### Your assignment:
Copy, from the material below, every line in which the word "Алгоритмы" can be found.

### Exercise data:
--*--
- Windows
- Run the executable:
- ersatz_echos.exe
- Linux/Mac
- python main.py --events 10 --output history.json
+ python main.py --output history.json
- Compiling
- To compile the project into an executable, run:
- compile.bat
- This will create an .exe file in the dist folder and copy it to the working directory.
--*--
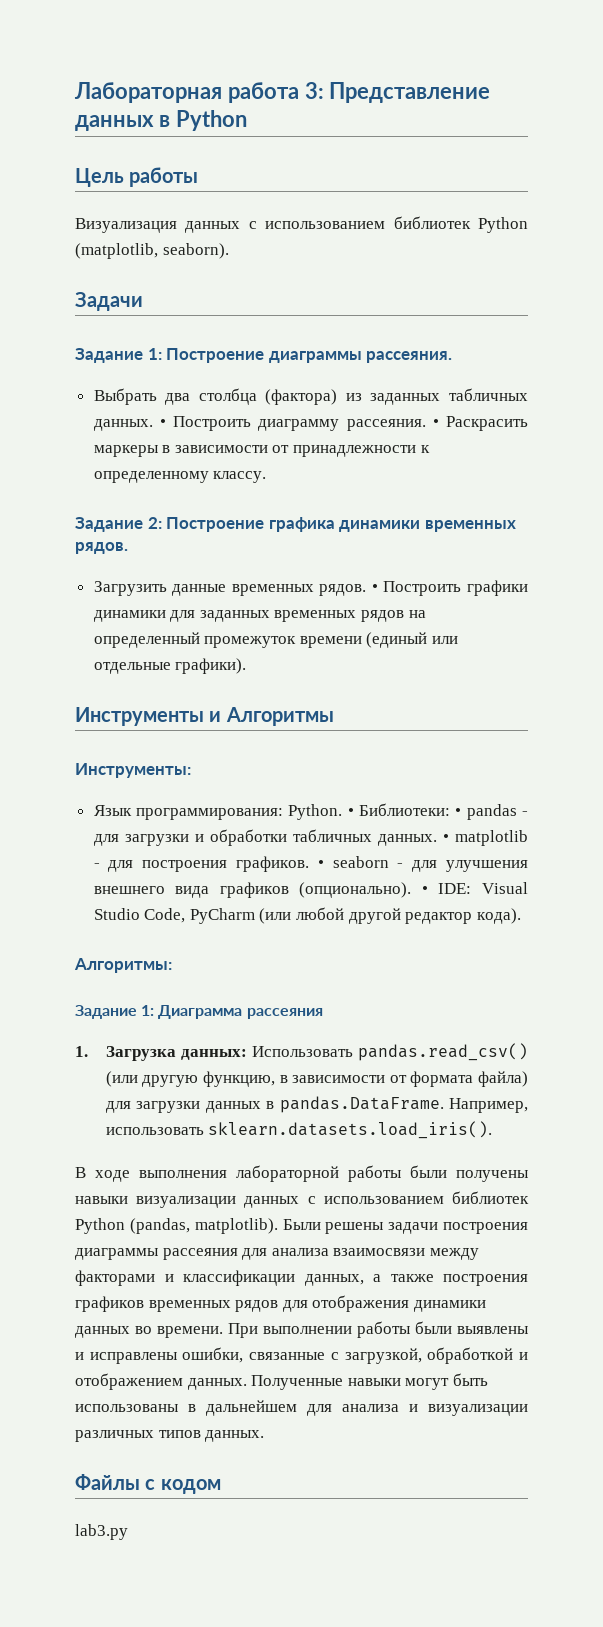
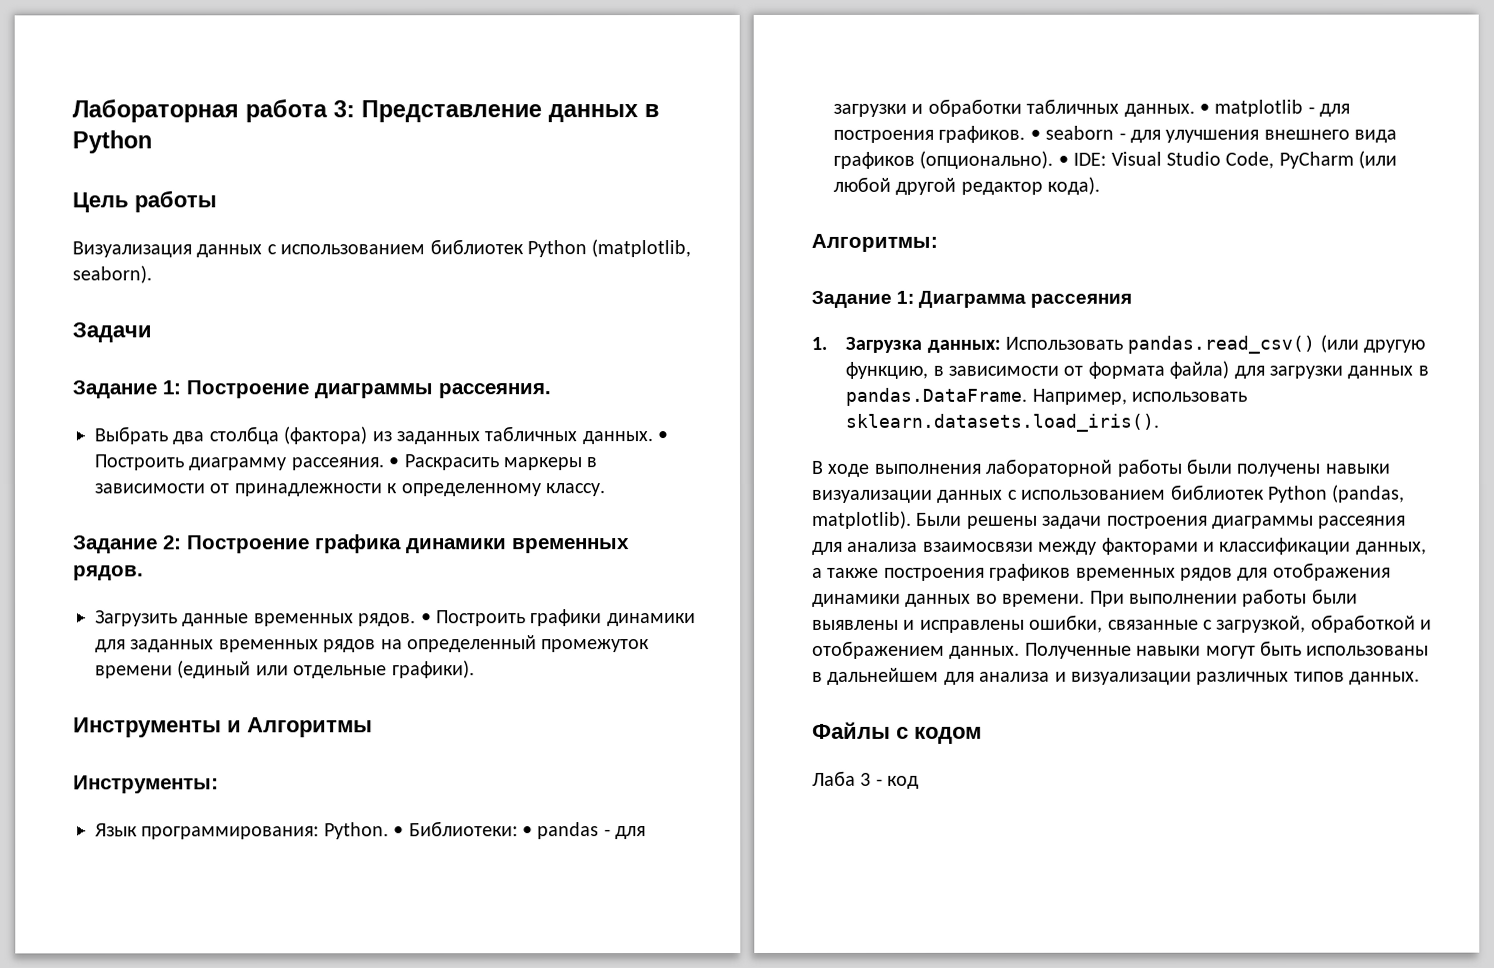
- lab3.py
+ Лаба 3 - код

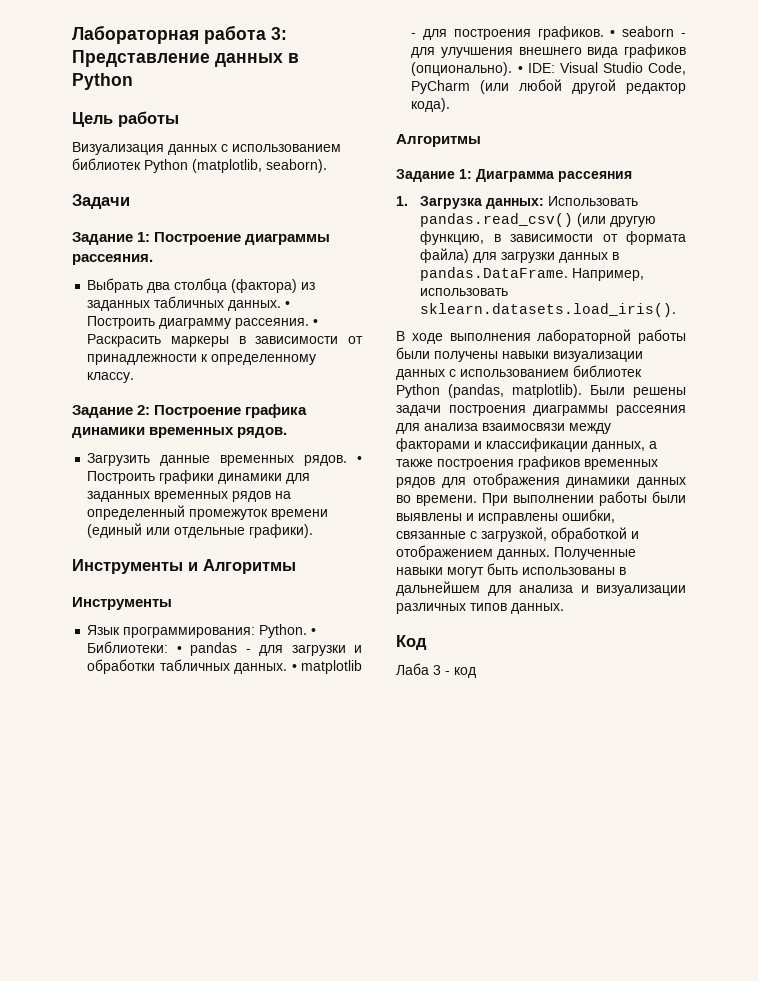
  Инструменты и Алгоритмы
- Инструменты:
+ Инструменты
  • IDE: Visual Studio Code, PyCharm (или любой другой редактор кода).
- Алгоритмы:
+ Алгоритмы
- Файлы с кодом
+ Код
--*--
### Your solution:
  Инструменты и Алгоритмы
- Алгоритмы:
+ Алгоритмы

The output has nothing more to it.